Task goal: Could you write out the records exactly as they are given?

START Information provided

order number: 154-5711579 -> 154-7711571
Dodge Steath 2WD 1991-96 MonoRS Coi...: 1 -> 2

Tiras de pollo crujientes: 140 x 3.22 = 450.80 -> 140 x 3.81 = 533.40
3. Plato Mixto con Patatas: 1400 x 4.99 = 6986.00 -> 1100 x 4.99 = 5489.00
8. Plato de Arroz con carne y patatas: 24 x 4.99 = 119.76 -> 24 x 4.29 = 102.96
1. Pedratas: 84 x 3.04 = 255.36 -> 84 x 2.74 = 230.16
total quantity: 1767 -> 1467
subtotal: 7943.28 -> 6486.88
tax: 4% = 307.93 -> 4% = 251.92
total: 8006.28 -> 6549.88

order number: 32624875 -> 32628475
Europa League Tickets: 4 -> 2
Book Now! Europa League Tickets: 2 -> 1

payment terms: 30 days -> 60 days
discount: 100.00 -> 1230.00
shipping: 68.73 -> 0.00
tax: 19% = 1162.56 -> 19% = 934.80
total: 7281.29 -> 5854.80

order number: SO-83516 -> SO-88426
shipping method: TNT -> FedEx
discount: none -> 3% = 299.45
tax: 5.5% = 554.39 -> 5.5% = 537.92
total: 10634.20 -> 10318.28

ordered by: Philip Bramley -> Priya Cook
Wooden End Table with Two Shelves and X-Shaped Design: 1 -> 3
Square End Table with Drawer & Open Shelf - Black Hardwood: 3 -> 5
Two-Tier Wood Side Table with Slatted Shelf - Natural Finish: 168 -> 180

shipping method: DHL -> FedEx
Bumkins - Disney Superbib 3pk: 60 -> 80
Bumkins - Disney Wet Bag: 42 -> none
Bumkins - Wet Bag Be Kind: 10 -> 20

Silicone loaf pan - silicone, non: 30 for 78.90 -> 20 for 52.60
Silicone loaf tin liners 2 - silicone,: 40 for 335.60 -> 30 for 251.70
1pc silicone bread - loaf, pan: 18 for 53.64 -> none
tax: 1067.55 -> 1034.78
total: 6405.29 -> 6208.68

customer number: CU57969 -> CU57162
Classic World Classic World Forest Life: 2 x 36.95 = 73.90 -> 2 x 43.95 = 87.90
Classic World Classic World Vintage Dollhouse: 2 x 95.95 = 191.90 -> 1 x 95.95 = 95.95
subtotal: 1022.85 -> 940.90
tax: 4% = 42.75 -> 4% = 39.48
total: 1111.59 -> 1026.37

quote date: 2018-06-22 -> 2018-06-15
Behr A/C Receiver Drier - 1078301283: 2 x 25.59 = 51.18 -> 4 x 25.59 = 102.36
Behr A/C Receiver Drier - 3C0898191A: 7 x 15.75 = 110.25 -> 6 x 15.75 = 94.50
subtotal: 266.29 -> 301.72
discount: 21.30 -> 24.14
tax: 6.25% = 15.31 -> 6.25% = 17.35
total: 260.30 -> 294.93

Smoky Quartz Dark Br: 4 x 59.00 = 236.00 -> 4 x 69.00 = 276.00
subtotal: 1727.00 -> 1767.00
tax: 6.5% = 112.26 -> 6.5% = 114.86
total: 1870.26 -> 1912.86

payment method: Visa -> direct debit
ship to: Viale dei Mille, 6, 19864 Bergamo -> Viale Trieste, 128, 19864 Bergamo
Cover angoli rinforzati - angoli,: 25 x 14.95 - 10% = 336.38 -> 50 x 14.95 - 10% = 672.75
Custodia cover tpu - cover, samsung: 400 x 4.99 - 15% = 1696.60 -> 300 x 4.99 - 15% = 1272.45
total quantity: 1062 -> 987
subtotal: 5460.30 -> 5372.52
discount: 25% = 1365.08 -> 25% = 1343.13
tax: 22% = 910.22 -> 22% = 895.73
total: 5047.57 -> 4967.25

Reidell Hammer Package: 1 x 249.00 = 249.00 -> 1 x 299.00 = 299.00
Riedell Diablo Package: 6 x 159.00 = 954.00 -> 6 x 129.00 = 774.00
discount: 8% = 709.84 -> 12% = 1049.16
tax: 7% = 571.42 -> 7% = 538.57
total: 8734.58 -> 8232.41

END Information provided

Final answer:
order number: 154-5711579 -> 154-7711571
Dodge Steath 2WD 1991-96 MonoRS Coi...: 1 -> 2

Tiras de pollo crujientes: 140 x 3.22 = 450.80 -> 140 x 3.81 = 533.40
3. Plato Mixto con Patatas: 1400 x 4.99 = 6986.00 -> 1100 x 4.99 = 5489.00
8. Plato de Arroz con carne y patatas: 24 x 4.99 = 119.76 -> 24 x 4.29 = 102.96
1. Pedratas: 84 x 3.04 = 255.36 -> 84 x 2.74 = 230.16
total quantity: 1767 -> 1467
subtotal: 7943.28 -> 6486.88
tax: 4% = 307.93 -> 4% = 251.92
total: 8006.28 -> 6549.88

order number: 32624875 -> 32628475
Europa League Tickets: 4 -> 2
Book Now! Europa League Tickets: 2 -> 1

payment terms: 30 days -> 60 days
discount: 100.00 -> 1230.00
shipping: 68.73 -> 0.00
tax: 19% = 1162.56 -> 19% = 934.80
total: 7281.29 -> 5854.80

order number: SO-83516 -> SO-88426
shipping method: TNT -> FedEx
discount: none -> 3% = 299.45
tax: 5.5% = 554.39 -> 5.5% = 537.92
total: 10634.20 -> 10318.28

ordered by: Philip Bramley -> Priya Cook
Wooden End Table with Two Shelves and X-Shaped Design: 1 -> 3
Square End Table with Drawer & Open Shelf - Black Hardwood: 3 -> 5
Two-Tier Wood Side Table with Slatted Shelf - Natural Finish: 168 -> 180

shipping method: DHL -> FedEx
Bumkins - Disney Superbib 3pk: 60 -> 80
Bumkins - Disney Wet Bag: 42 -> none
Bumkins - Wet Bag Be Kind: 10 -> 20

Silicone loaf pan - silicone, non: 30 for 78.90 -> 20 for 52.60
Silicone loaf tin liners 2 - silicone,: 40 for 335.60 -> 30 for 251.70
1pc silicone bread - loaf, pan: 18 for 53.64 -> none
tax: 1067.55 -> 1034.78
total: 6405.29 -> 6208.68

customer number: CU57969 -> CU57162
Classic World Classic World Forest Life: 2 x 36.95 = 73.90 -> 2 x 43.95 = 87.90
Classic World Classic World Vintage Dollhouse: 2 x 95.95 = 191.90 -> 1 x 95.95 = 95.95
subtotal: 1022.85 -> 940.90
tax: 4% = 42.75 -> 4% = 39.48
total: 1111.59 -> 1026.37

quote date: 2018-06-22 -> 2018-06-15
Behr A/C Receiver Drier - 1078301283: 2 x 25.59 = 51.18 -> 4 x 25.59 = 102.36
Behr A/C Receiver Drier - 3C0898191A: 7 x 15.75 = 110.25 -> 6 x 15.75 = 94.50
subtotal: 266.29 -> 301.72
discount: 21.30 -> 24.14
tax: 6.25% = 15.31 -> 6.25% = 17.35
total: 260.30 -> 294.93

Smoky Quartz Dark Br: 4 x 59.00 = 236.00 -> 4 x 69.00 = 276.00
subtotal: 1727.00 -> 1767.00
tax: 6.5% = 112.26 -> 6.5% = 114.86
total: 1870.26 -> 1912.86

payment method: Visa -> direct debit
ship to: Viale dei Mille, 6, 19864 Bergamo -> Viale Trieste, 128, 19864 Bergamo
Cover angoli rinforzati - angoli,: 25 x 14.95 - 10% = 336.38 -> 50 x 14.95 - 10% = 672.75
Custodia cover tpu - cover, samsung: 400 x 4.99 - 15% = 1696.60 -> 300 x 4.99 - 15% = 1272.45
total quantity: 1062 -> 987
subtotal: 5460.30 -> 5372.52
discount: 25% = 1365.08 -> 25% = 1343.13
tax: 22% = 910.22 -> 22% = 895.73
total: 5047.57 -> 4967.25

Reidell Hammer Package: 1 x 249.00 = 249.00 -> 1 x 299.00 = 299.00
Riedell Diablo Package: 6 x 159.00 = 954.00 -> 6 x 129.00 = 774.00
discount: 8% = 709.84 -> 12% = 1049.16
tax: 7% = 571.42 -> 7% = 538.57
total: 8734.58 -> 8232.41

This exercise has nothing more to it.